- Little Yemen ليتل يمن Location within New York City
- Coordinates: 40°50′51″N 73°52′01″W﻿ / ﻿40.84750°N 73.86694°W
- Country: United States
- State: New York
- Counties: Bronx County
- Agglomeration: New York metropolitan area

= Little Yemen =

Little Yemen is an ethnic enclave located in the eastern half of Bronx, New York, within the Van Nest neighborhood. It is on the north edge of Van Nest and adjacent to the Pelham Parkway neighborhood. The heart of the enclave is centered around White Plains Road at the intersection with Rhinelander Avenue.

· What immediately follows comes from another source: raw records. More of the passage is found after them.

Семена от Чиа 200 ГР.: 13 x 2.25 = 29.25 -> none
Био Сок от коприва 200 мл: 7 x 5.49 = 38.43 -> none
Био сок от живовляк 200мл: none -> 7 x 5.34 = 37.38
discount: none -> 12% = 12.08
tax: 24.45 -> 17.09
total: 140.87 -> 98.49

The Yemeni American community began to grow significantly after the war in Yemen began in 2014. Yahya Obeid, the Outreach Liaison for the Bronx Muslim Center, worked with Google and a journalist to officially designate the area as "Little Yemen."

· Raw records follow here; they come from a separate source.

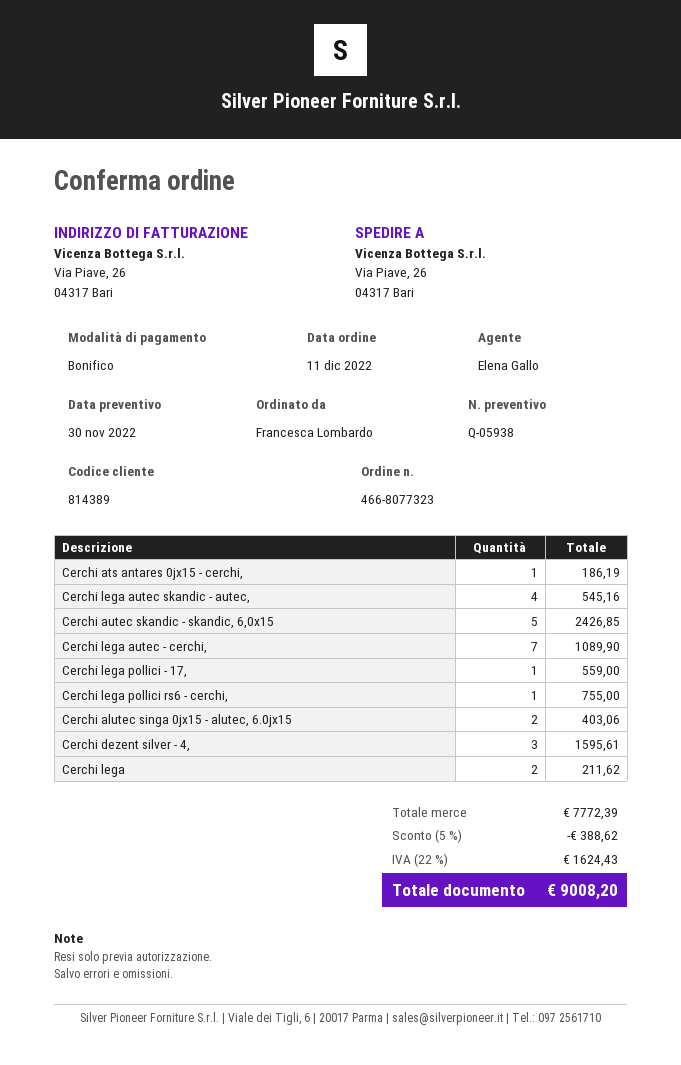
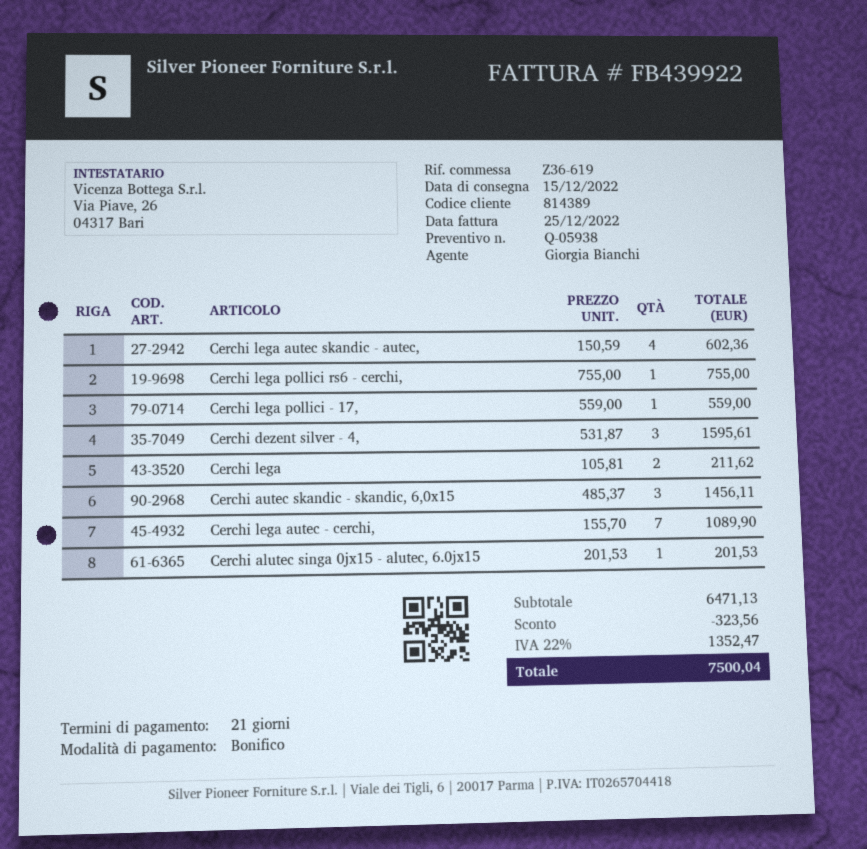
sales rep: Elena Gallo -> Giorgia Bianchi
Cerchi ats antares 0jx15 - cerchi,: 1 for 186.19 -> none
Cerchi lega autec skandic - autec,: 4 for 545.16 -> 4 for 602.36
Cerchi autec skandic - skandic, 6,0x15: 5 for 2426.85 -> 3 for 1456.11
Cerchi alutec singa 0jx15 - alutec, 6.0jx15: 2 for 403.06 -> 1 for 201.53
subtotal: 7772.39 -> 6471.13
discount: 388.62 -> 323.56
tax: 22% = 1624.43 -> 22% = 1352.47
total: 9008.20 -> 7500.04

There are over 500 Yemeni-owned businesses within a one-mile radius of Little Yemen, with most being delicatessens and grocery stores. Previously, the area was predominantly Italian and Latino.

The Yemeni American Day Parade has been held annually in Little Yemen since 2019. The first Yemeni American Day Parade drew over 3,000 people, including visitors from numerous states.

The area features several hookah lounges, Yemeni supermarkets, restaurants, smoke shops, and pharmacies, which are clustered around the central intersection. However, Little Yemen is not officially recognized as an independent neighborhood, and its name is more of a vernacular designation.